The purity of the...!!!!

Well I never! I seem to remember Thorin's little episode at the Lonely Mountain, his plotting and scheming to jilt all else of their rewards and prizes. Or how about that earlier escapade in which a party of dwarves *accidentally* massacred good king Thingol? Tut tut tut. Honesty? I think not, sir!


----------



## YayGollum (Jun 2, 2005)

Do what? You crazy, person. Thorin is one of the coolest characters around. What plotting as well as scheming to jilt all else of their rewards as well as prizes? I read about none of that. Where is it written that he decided to keep all of that treasure for himself and not divide it up as was promised? As to the boring as well as unintelligent Thingol elf getting killed, I don't remember that ever being painted as an accident. Also, he deserved it.


----------



## Ingwë (Jun 2, 2005)

_*What is so great about elves?*_
They are the firstborn, they live in Valinor, they have relation with the nature. They fight with the evil powers. They help the other peoples. They are the best race. 

*

*


----------



## YayGollum (Jun 2, 2005)

Ack! Terrifying! Creepy! Also, I disagree. Why does being the firstborn deserve praise? That title should go to Dwarves, by the way. Read that The Silmarillion book.  

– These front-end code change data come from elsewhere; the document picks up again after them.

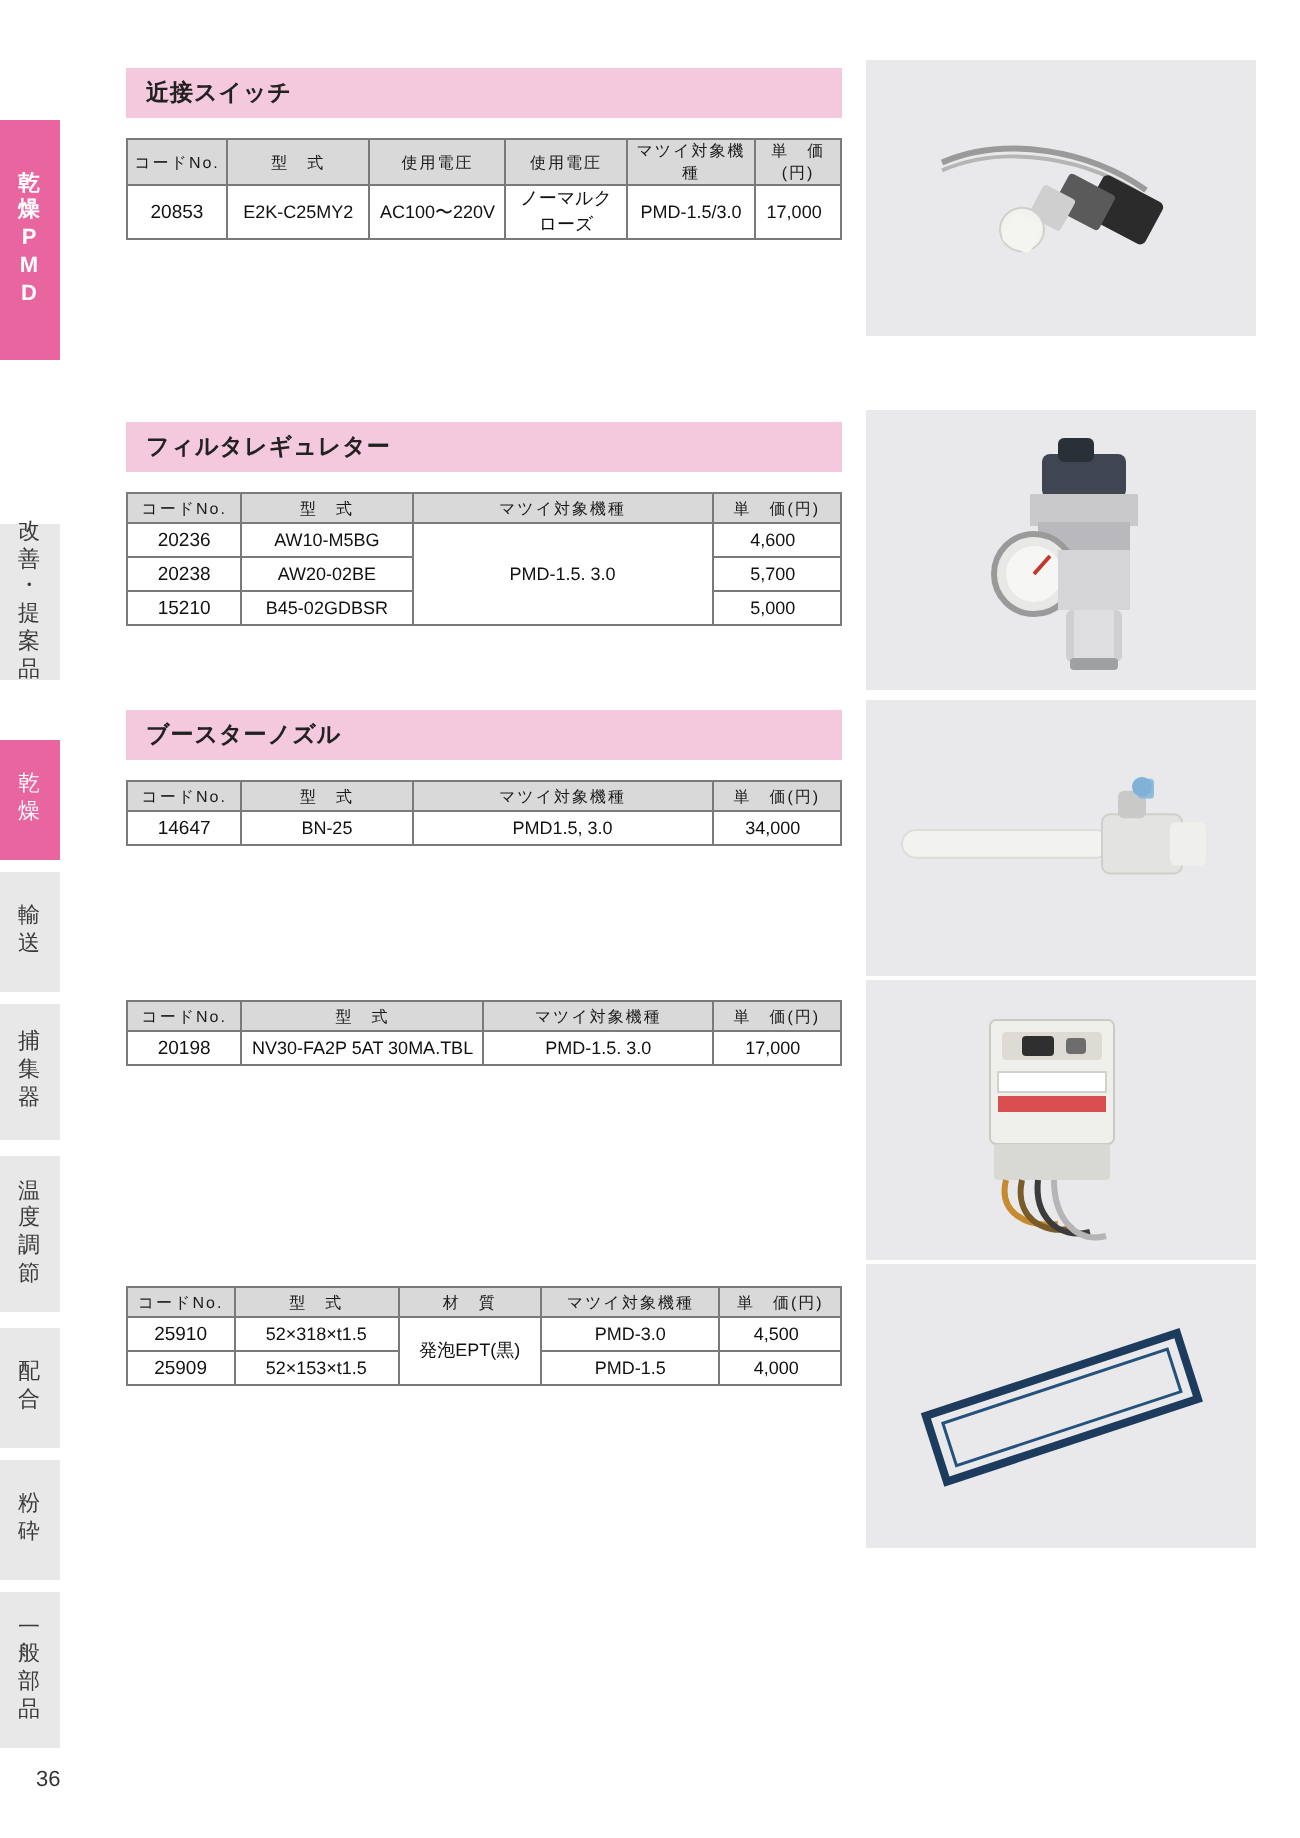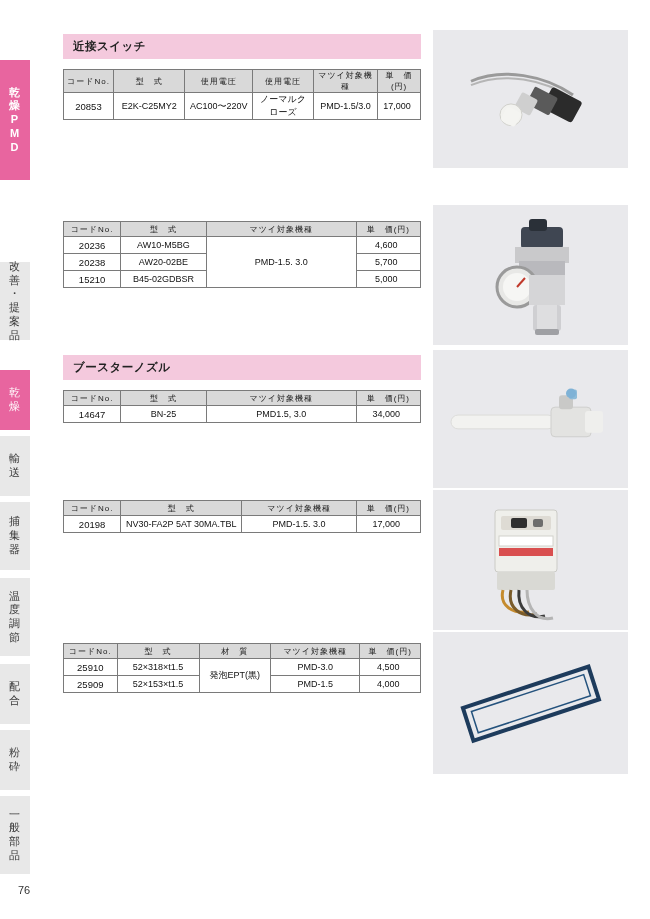--- a/index.html
+++ b/index.html
@@ -209,20 +209,21 @@
       <rect x="0" y="0" width="195" height="138" fill="#e9e9ec"></rect>
       <path d="M38 52 C 70 38, 112 46, 140 66" stroke="#9a9a9a" stroke-width="3" fill="none"></path>
       <path d="M38 56 C 70 42, 112 50, 140 70" stroke="#b5b5b5" stroke-width="2" fill="none"></path>
       <rect x="112" y="64" width="34" height="24" rx="3" fill="#2b2b2b" transform="rotate(28 129 76)"></rect>
       <rect x="96" y="62" width="26" height="20" rx="2" fill="#5a5a5a" transform="rotate(28 109 72)"></rect>
       <rect x="84" y="66" width="18" height="18" rx="2" fill="#cfcfcf" transform="rotate(28 93 75)"></rect>
       <circle cx="78" cy="86" r="11" fill="#f2f2ef" stroke="#d0d0cb" stroke-width="1"></circle>
       <rect x="70" y="80" width="16" height="16" rx="3" fill="#f4f4f1" transform="rotate(28 78 88)"></rect>
     </svg></div>
       <div class="section" style="left: 25px; top: 211px;">
+        <div class="sec-title">フィルタレギュレター</div>
         <table class="spec">
           <colgroup>
             <col style="width: 16%;">
             <col style="width: 24%;">
             <col style="width: 42%;">
             <col style="width: 18%;">
           </colgroup>
           <thead>
             <tr>
               <th>コードNo.</th>
@@ -378,14 +379,14 @@
       </div>
       <div class="photo" style="left: 395px; top: 632px; width: 195px; height: 142px;"><svg width="100%" height="100%" viewBox="0 0 195 140" preserveAspectRatio="none" xmlns="http://www.w3.org/2000/svg">
       <rect x="0" y="0" width="195" height="142" fill="#e9e9ec"></rect>
       <g transform="rotate(-18 97 71)">
         <rect x="32" y="54" width="132" height="34" fill="none" stroke="#1d3b5c" stroke-width="4"></rect>
         <rect x="39" y="60" width="118" height="22" fill="none" stroke="#24527d" stroke-width="1.5"></rect>
       </g>
     </svg></div>
     </div>
 
-  <div id="pageno">76</div>
+  <div id="pageno">36</div>
 </div>
 
 </body></html>

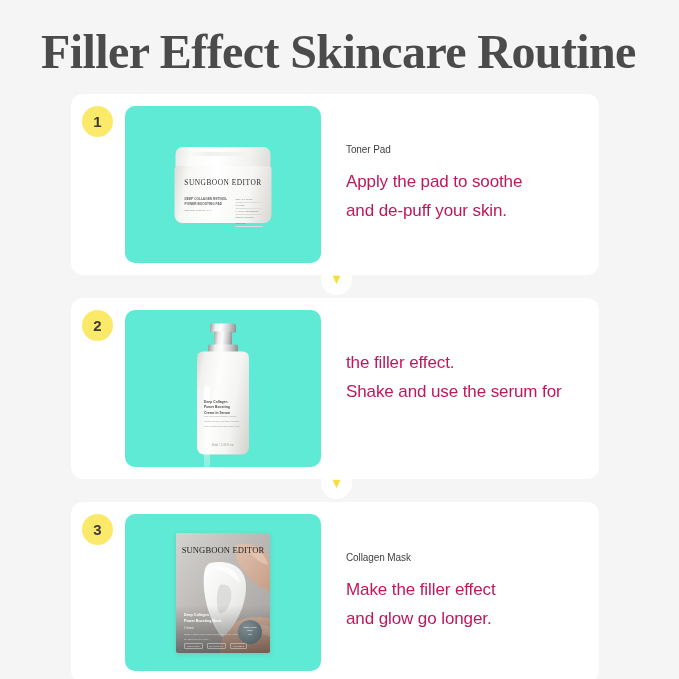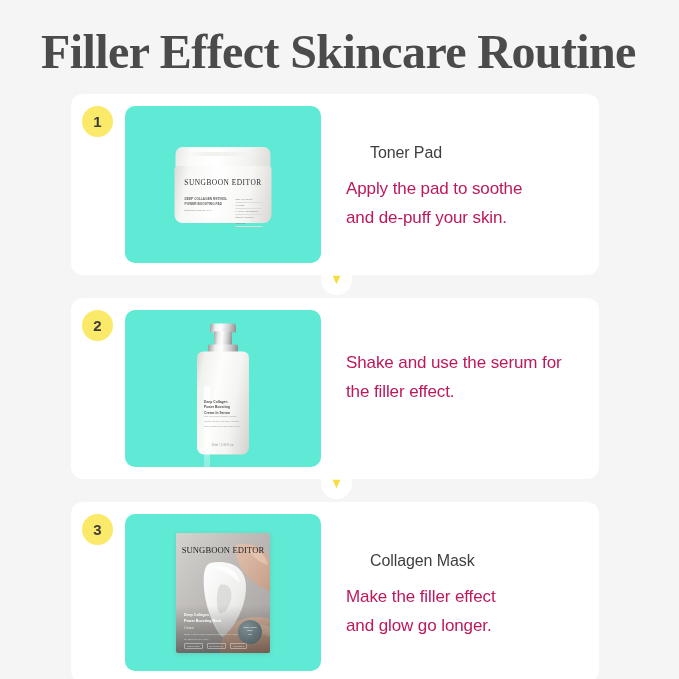--- a/index.html
+++ b/index.html
@@ -101,26 +101,25 @@
 
   
   .step-text {
     position: absolute;
     left: 275px;
     top: 50px;
     width: 240px;
   }
 
   .step-title {
-    font-size: 16px;
+    font-size: 10px;
     color: #3f3f3f;
     letter-spacing: -0.1px;
     margin-bottom: 12px;
     line-height: 1.1;
-    margin-left: 24px;
   }
 
   .step-desc {
     font-size: 17px;
     color: #be185d;
     line-height: 1.72;
     letter-spacing: -0.1px;
   }
 
   
@@ -499,22 +498,22 @@
                 </div>
                 <div class="serum-copy">Low molecular collagen, elastin, peptide complex for deep moisture and a resilient, firm skin barrier feel</div>
                 <div class="serum-vol">50ml / 1.69 fl.oz.</div>
               </div>
             </div>
           </div>
         </div>
 
         <div class="step-text">
           <div class="step-desc">
+            <div>the filler effect.</div>
             <div>Shake and use the serum for</div>
-            <div>the filler effect.</div>
           </div>
         </div>
 
       </div>
     </div>
 
     <div class="connector">
       <div class="connector-bubble">
         <svg width="13" height="13" viewBox="0 0 13 13" aria-hidden="true">
           <polygon points="2.6,2.8 10.4,2.8 6.5,11.2" fill="#f7de3f"></polygon>

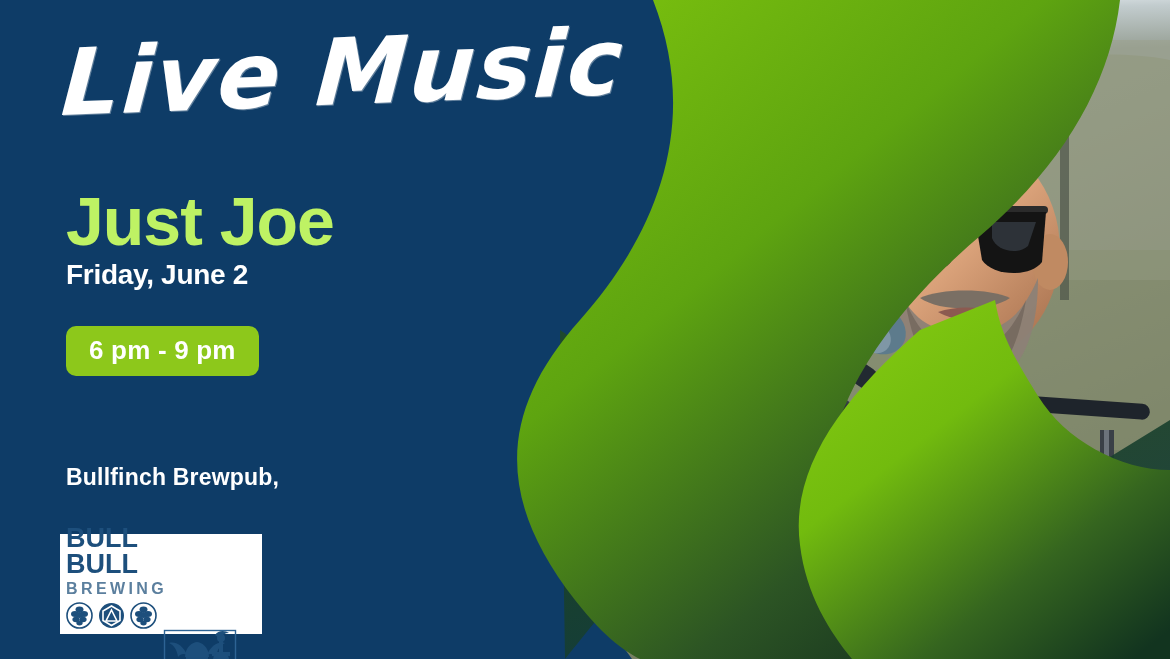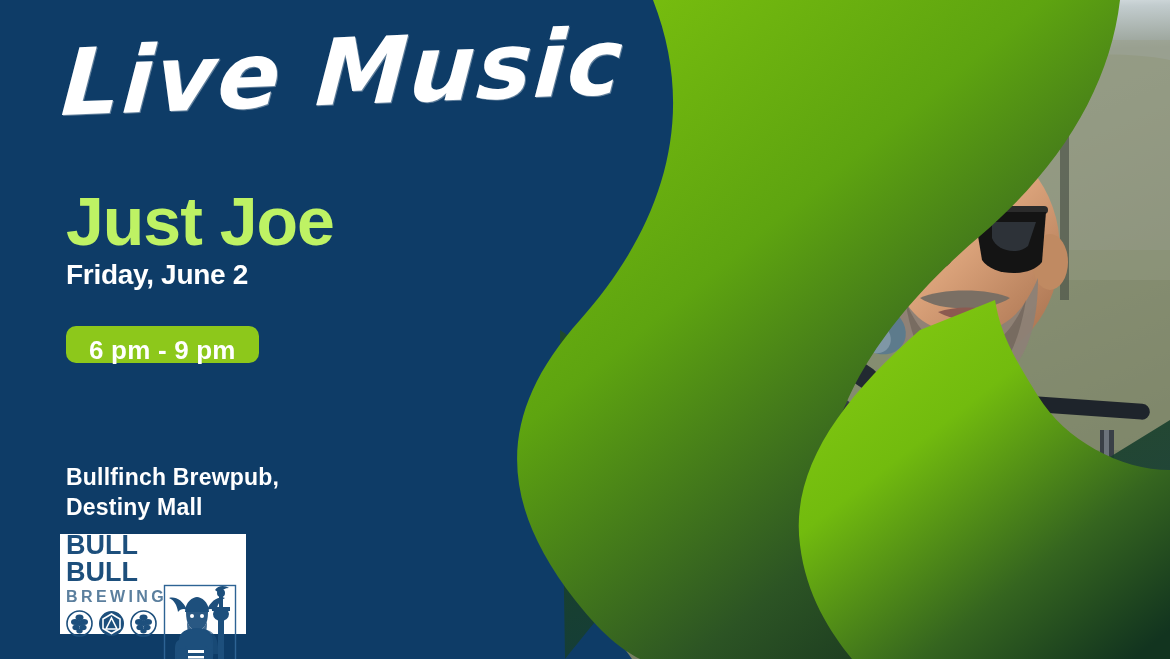--- a/index.html
+++ b/index.html
@@ -72,21 +72,21 @@
     letter-spacing:-0.3px;
     line-height:1;
     white-space:nowrap;
   }
 
   .time-badge {
     position:absolute;
     left:66px; top:326px;
     background:#8dc81b;
     border-radius:10px;
-    padding:11px 23px 0 23px;
+    padding:11px 23px 13px 23px;
     font-size:26px;
     font-weight:700;
     color:#ffffff;
     letter-spacing:0.2px;
     line-height:1;
     white-space:nowrap;
   }
 
   .venue {
     position:absolute;
@@ -96,25 +96,25 @@
     color:#ffffff;
     line-height:1.32;
     letter-spacing:0.2px;
     max-width:330px;
   }
 
   
   .logo-box {
     position:absolute;
     left:60px; top:534px;
-    width:186px; height:100px;
+    width:202px; height:100px;
     background:#ffffff;
     padding:5px 6px;
     display:flex;
-    align-items:center;
+    align-items:flex-end;
   }
   .logo-left {
     width:94px;
     display:flex;
     flex-direction:column;
     justify-content:flex-start;
     padding-top:1px;
   }
   .logo-word {
     font-family:"Liberation Sans", sans-serif;
@@ -337,21 +337,20 @@
     <div class="headline-script">Live Music</div>
 
     <div class="artist-name">Just Joe</div>
 
     <div class="event-date">Friday, June 2</div>
 
     <div class="time-badge">6 pm - 9 pm</div>
 
     <div class="venue">
       <span>Bullfinch Brewpub,</span><br>
-      <span>Destiny Mall</span>
     </div>
 
     <div class="logo-box">
       <div class="logo-left">
         <span class="logo-word">BULL</span>
         <span class="logo-word">BULL</span>
         <span class="logo-brewing">BREWING</span>
 
         <div class="logo-badges">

Not all elves live in Valinor, and how is that a good reason to be a fan in the first place? Some of the Ainur types live there, too. Why aren't they your favorite? Craziness. 

I already asked a question about that relationship with nature thing. Did you miss it? 

Did you mean to write that they fight against the evil powers? That would make more sense to me, but you are correct, some of them did fight alongside the evil types. That is a good point. It shows that they aren't all the same and boring and too sickeningly perfect in every way. I am sure that you didn't mean that, though, and I am only making them look better in my mind, which is not the point of this thread.  oh well. 

How did they help the other peoples and what is so great about the elves doing it and not others doing it? They were not the only race to help others. Look at how great the Dwarves are at that.  The boring elves will all turn into tiny as well as mostly useless fairies, while Dwarves are always as cool and useful as they were at the beginning of time. Yay Dwarveses!


----------



## Ingwë (Jun 2, 2005)

> _*That title should go to Dwarves, by the way. Read that The Silmarillion book.  *_


 Maybe, but the Elves are called Firstborn.




> _*Not all elves live in Valinor, and how is that a good reason to be a fan in the first place? Some of the Ainur types live there, too. Why aren't they your favorite? Craziness.*_


 The Ainur are are created by Eru to control the world and first, of course, to create it. 




> *How did they help the other peoples and what is so great about the elves doing it and not others doing it? They were not the only race to help others. Look at how great the Dwarves are at that.  The boring elves will all turn into tiny as well as mostly useless fairies, while Dwarves are always as cool and useful as they were at the beginning of time. Yay Dwarveses!*


 Let me see. Ah, Elrond helped the Dúnedan, Aragorn, his mother. He took him in Rivendell. Yay Ingwë! Hahahahaha.


----------



## AraCelebEarwen (Jun 2, 2005)

Elves are not only some of the best hunters and fighters, but are able to walk without being heard, move without being seen and when asked a question will almost never really answer. 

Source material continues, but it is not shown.